So I’ll admit I’m not the best with the therapeutic communication business. I’m more of the type of person that would say “oh? You see little green men in the corner? You’re right. And the little green men say it’s time for you to take your pill and go to bed”….
(PS for those of you non-nursing types the ‘therapuetic response’ would be ‘I don’t see the little green men, but I’m sure that’s scary for you’…. and the next time your senile grandma tells you she needs to go home because her father’s worried about her you’ll know that the therapeutic response is ‘it’s 2007 your father died 23 years ago’ –orient to reality– which results in 45minutes of desperate tears of: ‘why didn’t anyone tell me he died’… therapeutic. Right. -But I digress…)
…Last night at the mental institution we had another 4 hours (FOUR HOURS) to sit and practice therapeutic communication with whichever crazies (That’s the PC term 😉 ) were sitting in the TV room. I don’t know about you but I have trouble sitting and talking for 4 hours straight with someone I like, let alone someone I don’t know. Turns out I would get to practice my therapeutic communication afterall. I’m sitting next to a fellow nursing student, my age, female, and we start chit chatting (she’s not so into the mental health rotation either) and she says “So remember how sick I was last week?”
(…and here’s where I need to interject that no student nurse will ever willingly miss clinical for illness. You have to pay a fine, and make up the hours, and risk failing out of the program… I’ve only known one person to miss clinical for being sick and that’s because she was admitted to the hospital. If you recall I even dragged my sorry butt to clinical 3 days post-op while I was still bleeding from the ass…)
I said I did and then she proceeded to tell me “I found out why. I was 6 weeks pregnant and just found out last week” I attempted to hide my surprise because I was still a little unclear “you are?!” “I was” “wait, you are?” (you may be able to see where this is going faster than I did because my brain just does not function rapidly these days) “I was 6 weeks pregnant, I got an abortion yesterday”. I’ll be honest and say that I’ve never actually known anyone first hand who got an abortion and didn’t really know how to react. While I don’t think I’d make the same decision even in the same circumstances I’ve long maintained I don’t think that’s something you can know what you would do until you’re in the situation and godforbid you ever have to think about something like that.

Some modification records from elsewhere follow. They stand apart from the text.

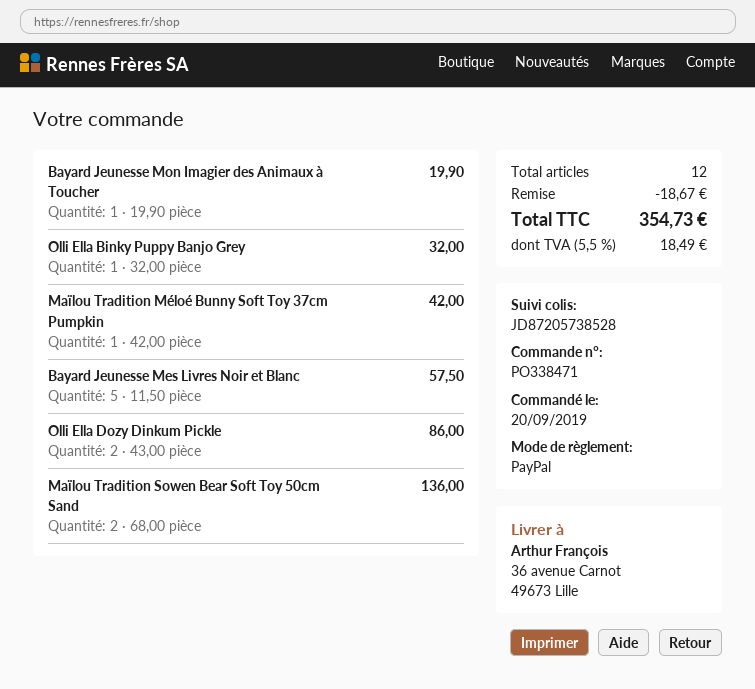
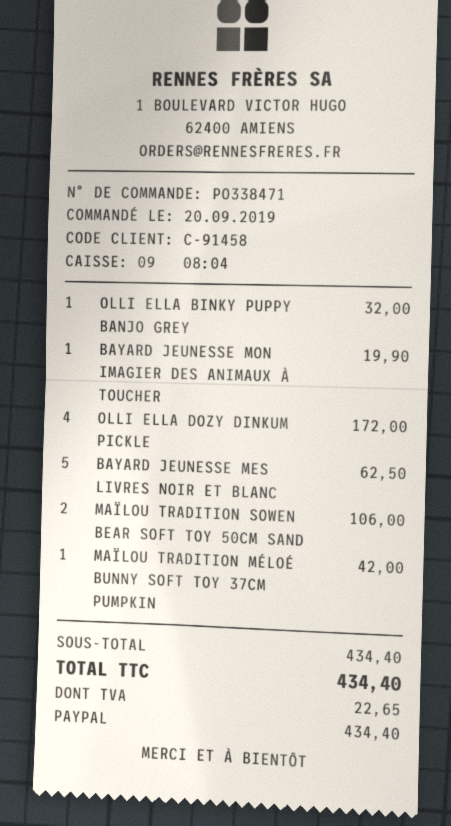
Bayard Jeunesse Mes Livres Noir et Blanc: 5 for 57.50 -> 5 for 62.50
Olli Ella Dozy Dinkum Pickle: 2 for 86.00 -> 4 for 172.00
Maïlou Tradition Sowen Bear Soft Toy 50cm Sand: 2 for 136.00 -> 2 for 106.00
discount: 18.67 -> none
tax: 18.49 -> 22.65
total: 354.73 -> 434.40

We ended up talking about it for quite a while and she told me she was horrified when she found out and there was no question in her decision. She told another girl in our group last week when she found out and told the girl she wasn’t going to keep it. The girl told her “well if you’re not going to keep it just don’t even tell anyone” I said “that was probably very good advice because that’s something people feel very opinionated about in this country” (the girl I’m speaking with who got the abortion is from Africa) She talked about it with her boyfriend (of 3 years) and told him this was what she wanted. Her boyfriend has a job in Chicago and she didn’t want to go through a pregnancy/baby without him here. She told me she was not emotionally, mentally, or financially ready for this. Her due date could have delayed her graduating till the following year and that’s just not an option.
So we talked about everything from how she was feeling to her thinking about getting an IUD so she would not have to worry about this happening again. Even by the time I got home late that night I was still in disbelief: “Wow, I can’t believe she actually told me all of this” because when it comes right down to it, I still barely know her. I hope it helped her to be able to talk about it with someone, and to let someone know how much she was hurting that night.
I told Hubbin when I got home and honestly didn’t know how he would react. I wonder sometimes how I would feel and how he would react if I ended up pregnant before I finished school. Obviously we’d end up with a baby, but still, I wonder what emotions would be most prominent at first. –Although I know his mother would be excited enough for all of us– I think I’d be scared, I’m pretty sure I’d cry. (Even though I still sometimes wish on my way to clinical at night we could go back to the post-partum unit and I could bathe the babies and long to take one home again) I feel so overwhelmed with everything that’s going on in my life already that it was still possible for me to be sympathetic with her decision even though I sometimes get caught up in the emotions of wanting my own baby right this minute.